A project engineer with Ilkley-based NG Bailey has returned home after flying to South Africa to help improve the country’s sanitation infrastructure – ensuring increased effectiveness and reduced maintenance for the locals.
The Healthabitat Sanitation Studio project, supported by the WorldSkills Foundation, provided Shane Trevitt with funds to travel to Diepsloot to work with the local WASSUP team (Water, Amenities, Sanitation Services Upgrade Program).
Over a 14-day period, he helped to provide new plumbing systems and sanitary works to improve the health of the residents and reduce the ongoing maintenance for the local team.
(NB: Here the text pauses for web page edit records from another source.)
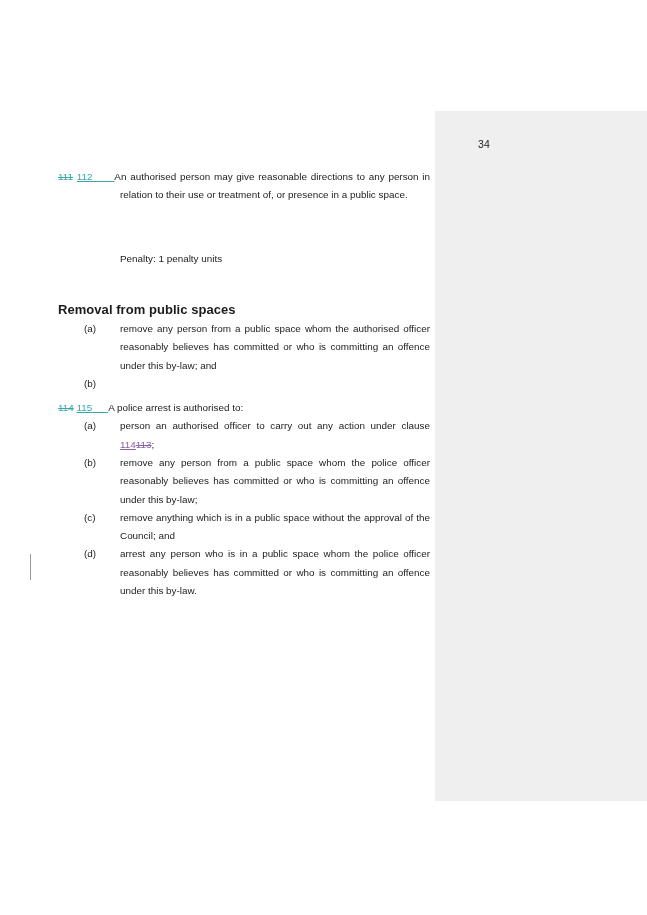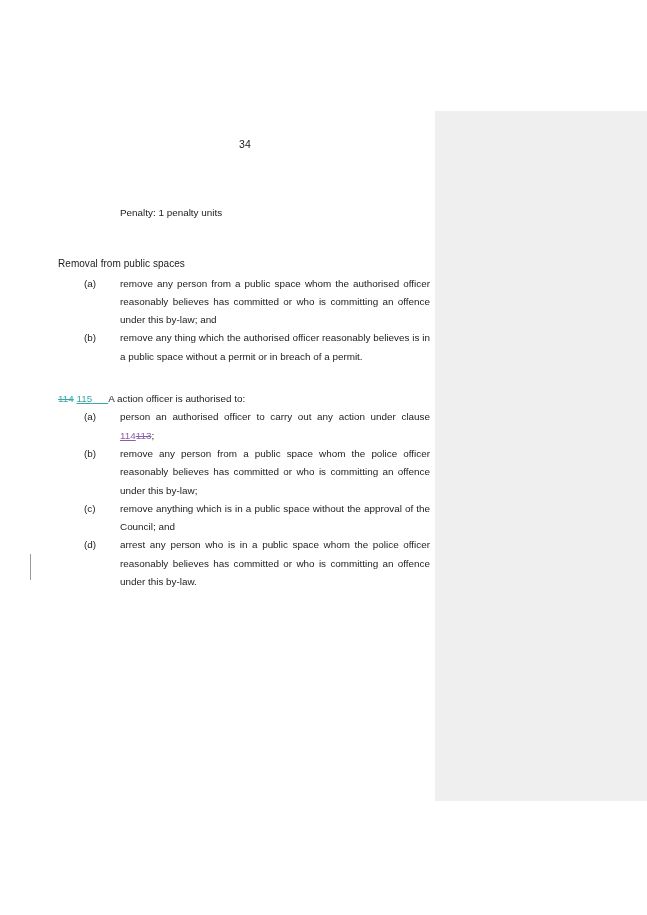"34" .page-number { text-align: center -> right }
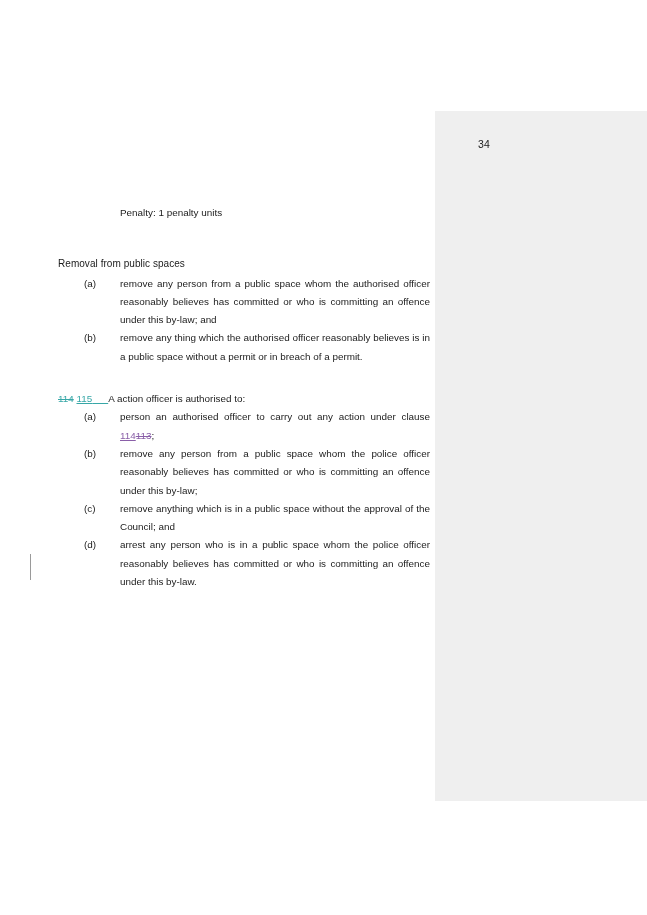"111 112 An authorised person" div.clause { html: none -> <div> <span> <span><span>111</span><span> </span><span>112</span><span> </span></span><span>An authorised person may give reasonable directions to any person in relation to their use or treatment of, or presence in a public space.</span> </span> </div> }
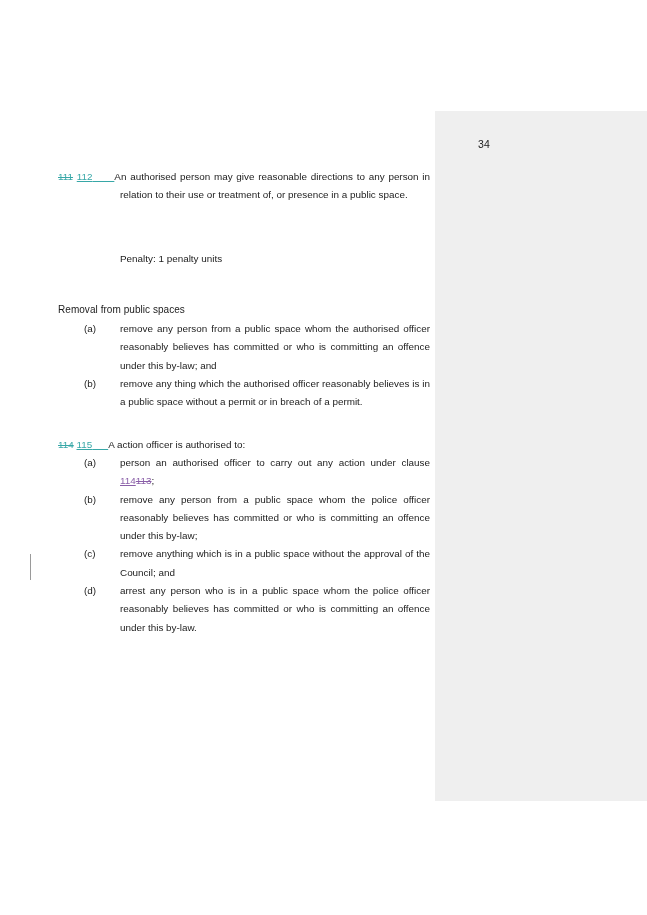"Removal from public spaces" .heading { font-size: 10px -> 13px; font-weight: normal -> bold }
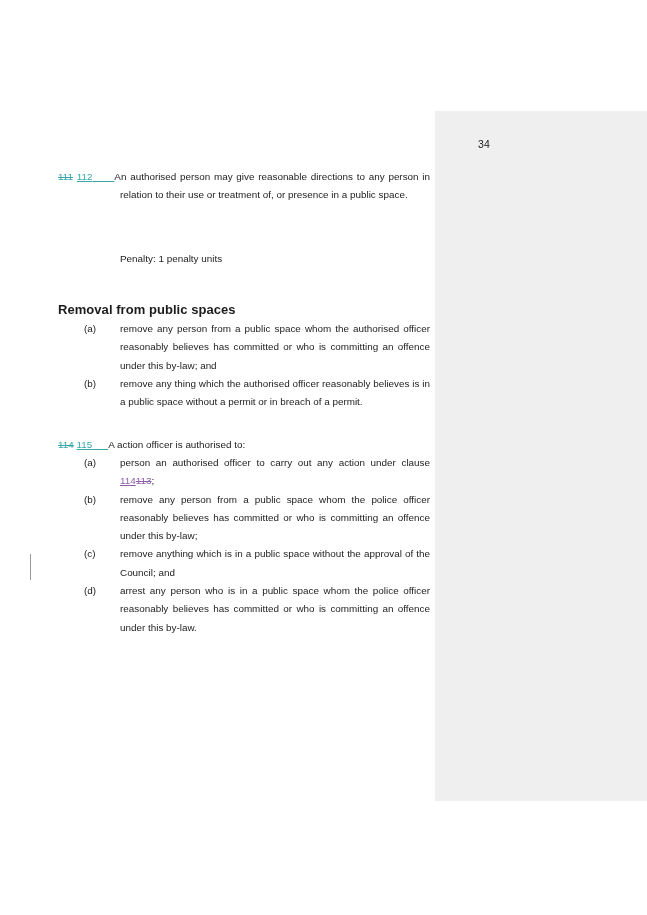"remove any thing which the" span.sub-text { html: <span>remove any thing which the authorised officer reasonably believes is in a public space without a permit or in breach of a permit.</span> -> none }
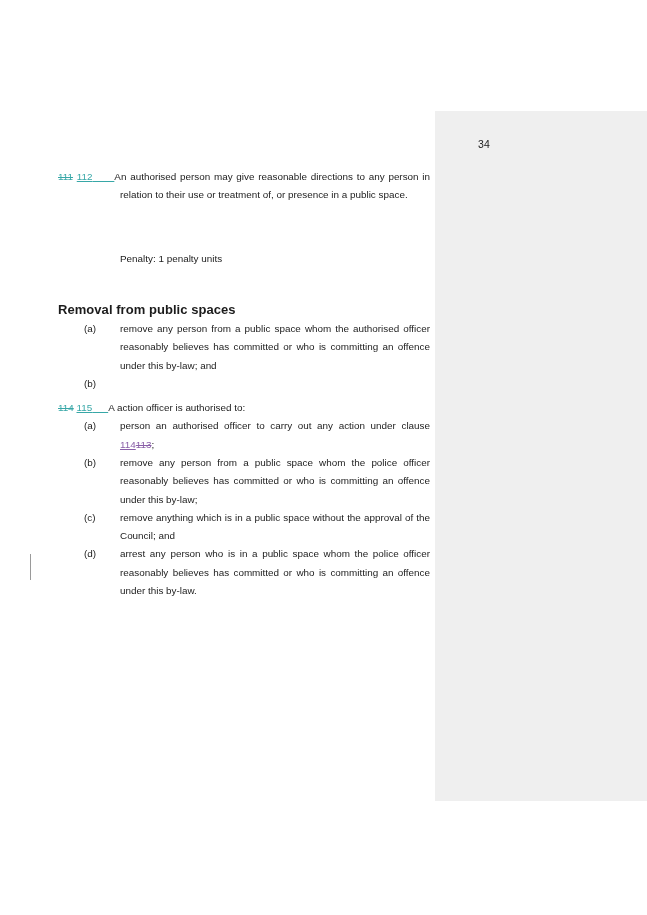"A action officer is authorised" span { text: action officer -> police arrest }
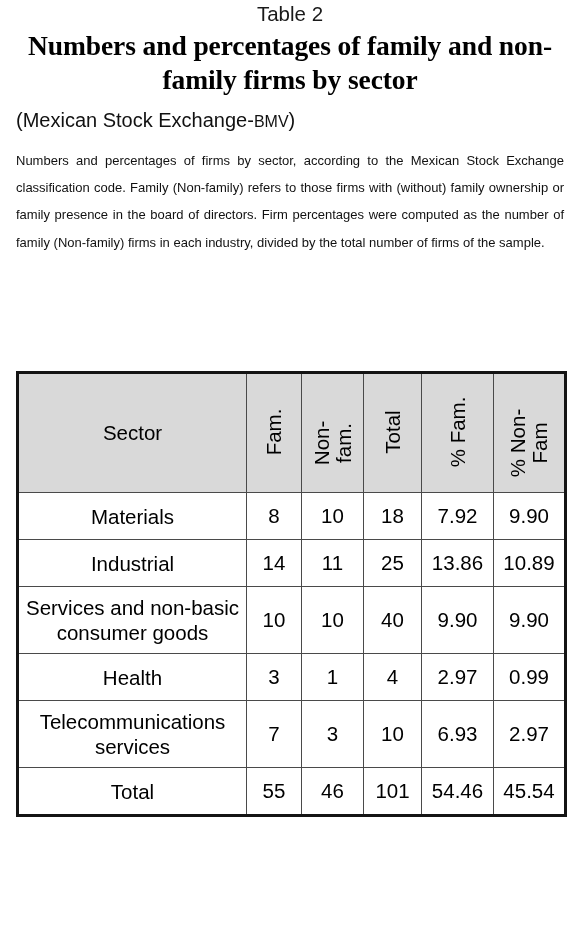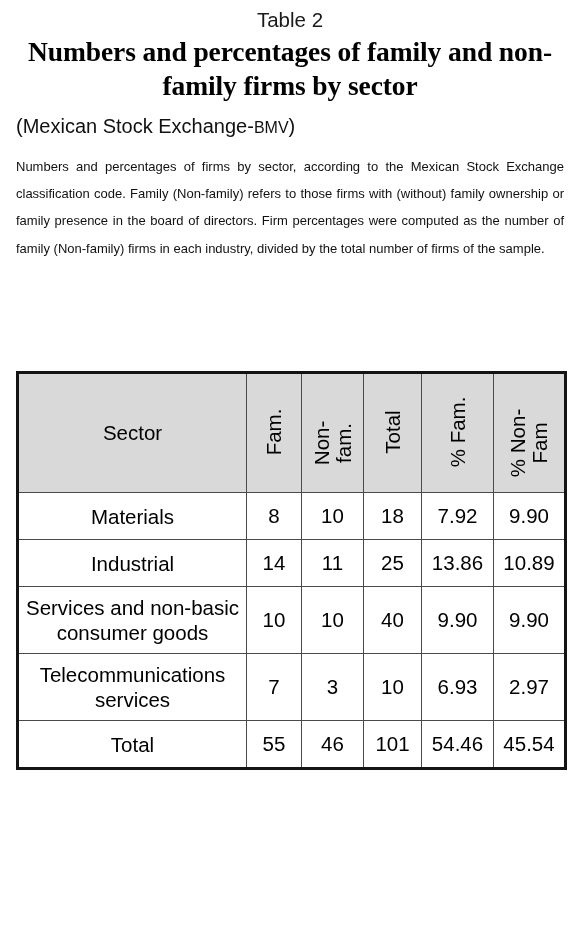"Table 2" .caption-block { padding: 7px 16px 0 16px -> 1px 16px 0 16px }
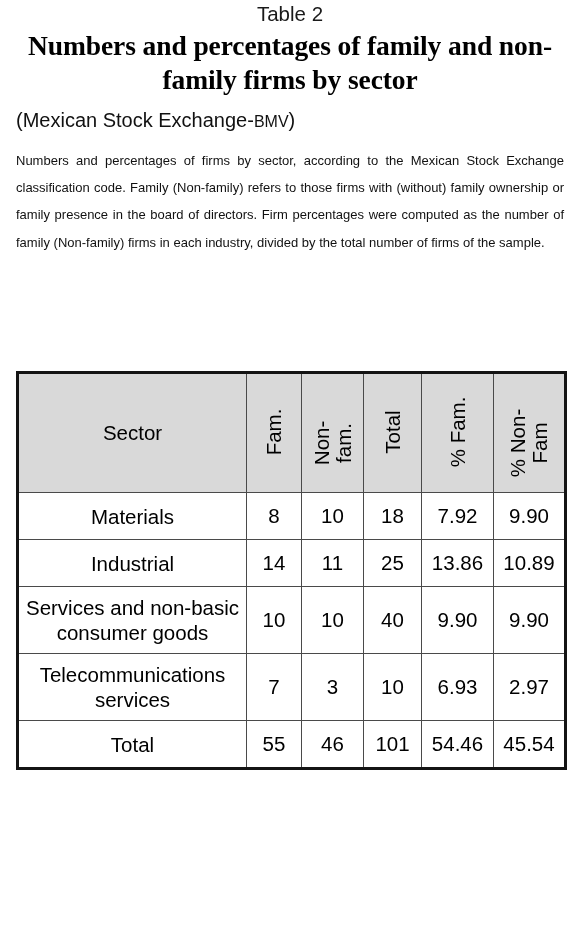"Health" tr.r-1line { html: none -> <tr> <td>Health</td> <td>3</td> <td>1</td> <td>4</td> <td>2.97</td> <td>0.99</td> </tr> }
During the project, Shane and eight other team members replaced damaged pipework and installed water meters, cisterns and toilets.
The meters enabled the team to monitor the water usage to confirm the effectiveness of the work.
As well as the direct sanitation works, the team also replaced some below-ground drainage pipework and installed new drainable wash stands.
Commenting on his trip, Shane said:
“Seeing how the rich and poor live so close to each other but in totally different worlds had the biggest impact on me.
“The rich live with high security and dream cars, and then less than 15 minutes away the poor live without the basic levels of sanitation required to maintain a healthy lifestyle.
“Providing these basic levels of sanitation will help prevent sickness, which in turn takes the strain off the local health service.”
Frank Clayton, NG Bailey’s head of group learning and development, said:
“We are always encouraging our employees to take part in community projects and we’re delighted about what Shane has accomplished and the hurdles he had to overcome to work in an area like Diepsloot.”
Long standing supplier, Jack Pennington, donated a number of tools to the trip, arranged through NG Bailey’s procurement team.
Shane was then able to leave the tools behind for the ongoing maintenance team to utilise.
Diepsloot is a densely populated settlement in the north of Johannesburg, South Africa.
It is located in the newly formed Region A and is made up of government-subsidised housing, brick houses built by landowners and shacks.